Sam's POV
What is the difference between right and wrong? Right is not wrong, wrong is not right. Love is right in all the wrong ways. Why? Because even though it creates happy memories it doesn't fail to drop a bomb when you least expect it. Because at one moment you're vowing never to fall out of love but the next you're doubting it's existence. If you're reading this you've probably been way too much around Belle and mine's relationship. Maybe you even know way more secrets that are hidden in this love than I do. But there is one thing that you don't know and that's how dreadful and heartbroken I am.

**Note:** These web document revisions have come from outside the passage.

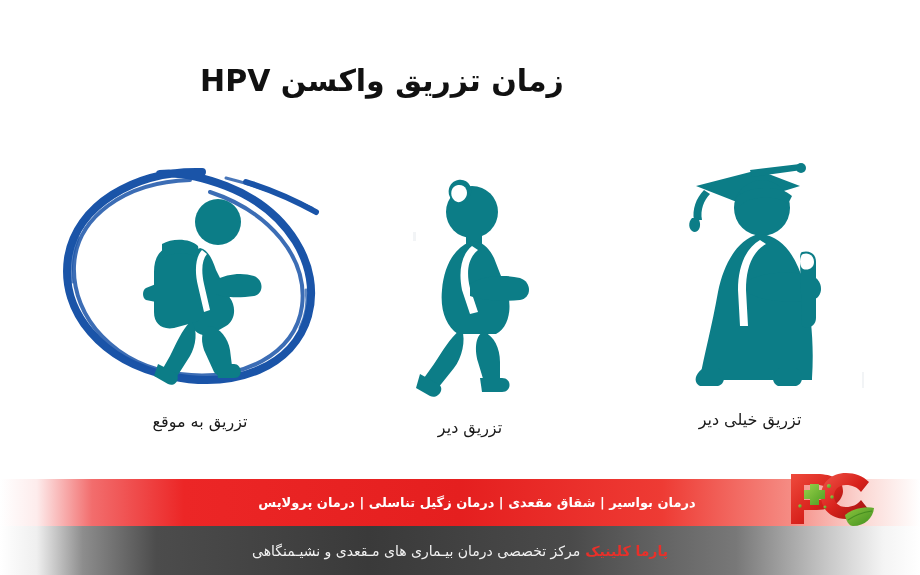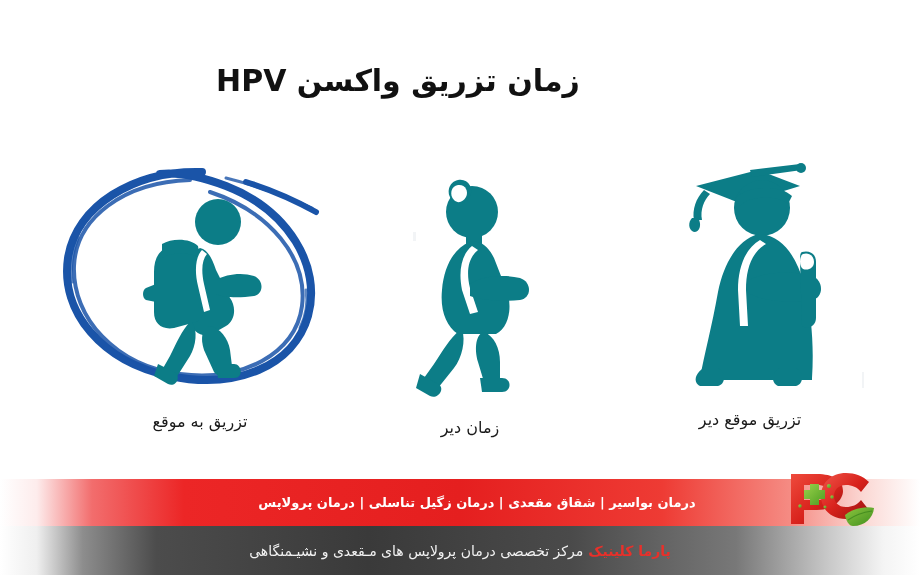"زمان تزریق واکسن HPV" #title { padding-left: 16px -> none }
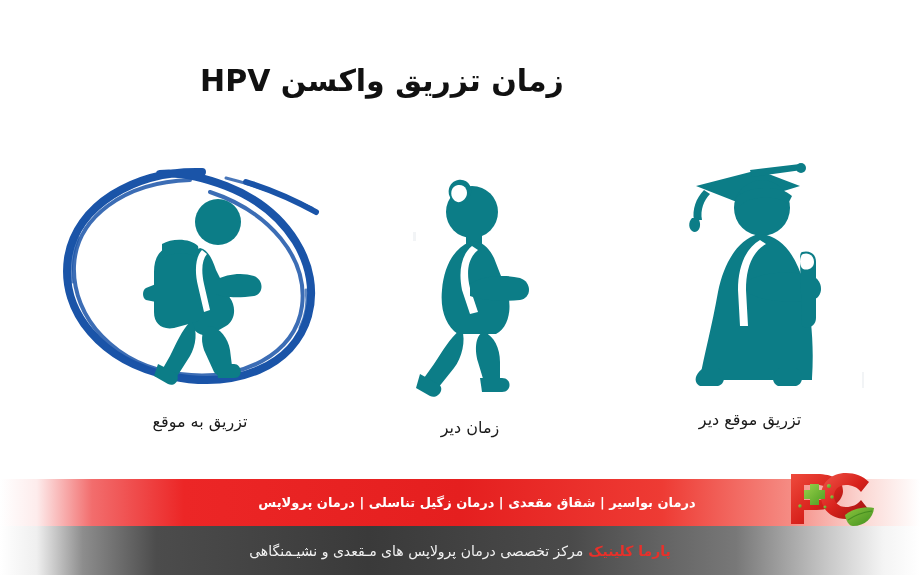"زمان دیر" div.caption { text: زمان -> تزریق }
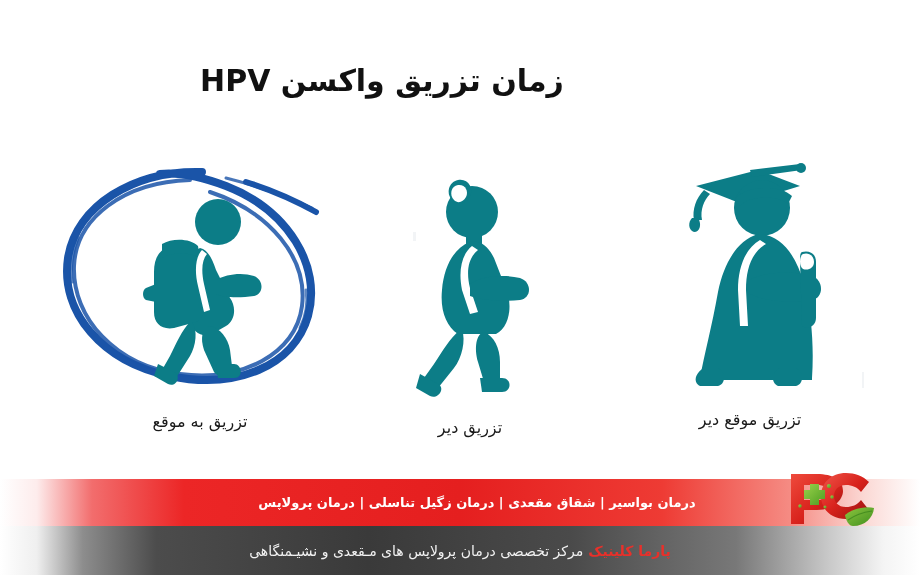"تزریق موقع دیر" div.caption { text: موقع -> خیلی }
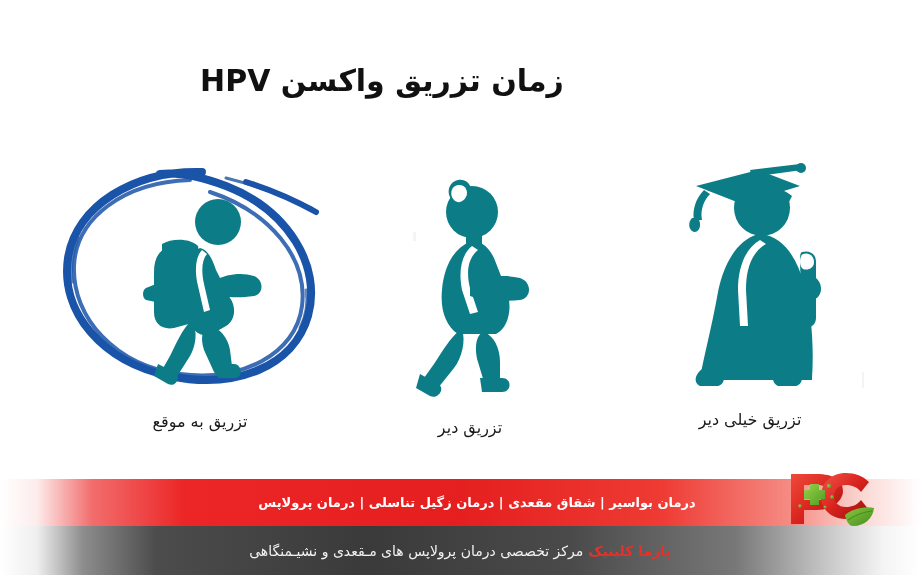"مرکز تخصصی درمان پرولاپس های" span.gray-text { text: پرولاپس -> بیـماری }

Why? Another question. Because I can sense how different she's been ever since life dropped Jaycey at us at the diner three months ago, because I feel the connection between us being pulled away by strong forces that seem determined to break us down. I more than love Belle, she's my soulmate, emotionally we're tied up together but physically we're suddenly just falling apart and that tortures my soul and breaks my heart to little unrecognisable pieces.
"Stop overthinking, your mind won't handle it," Lucy smiled, coming inside her bedroom with a tray which had a plate full of breakfast, "Breakfast in bed?"
"I wasn't thinking too much, thank you for the food," I smiled, sitting up straight and immediately starting to devour it.
"I'm sorry about yesterday," Lucy sighed, sitting next to me and tucking my hair behind my ear, "I thought maybe you'd come to, you know, fuck."
"It's okay. I'm okay."
She scoffed.
"So are we still not gonna talk about how much of a dickhead Isabelle is and pretty much how you are not okay?"
"Lucy ---"
"I don't understand, like really, I don't. Why do you let her mess you up like this?"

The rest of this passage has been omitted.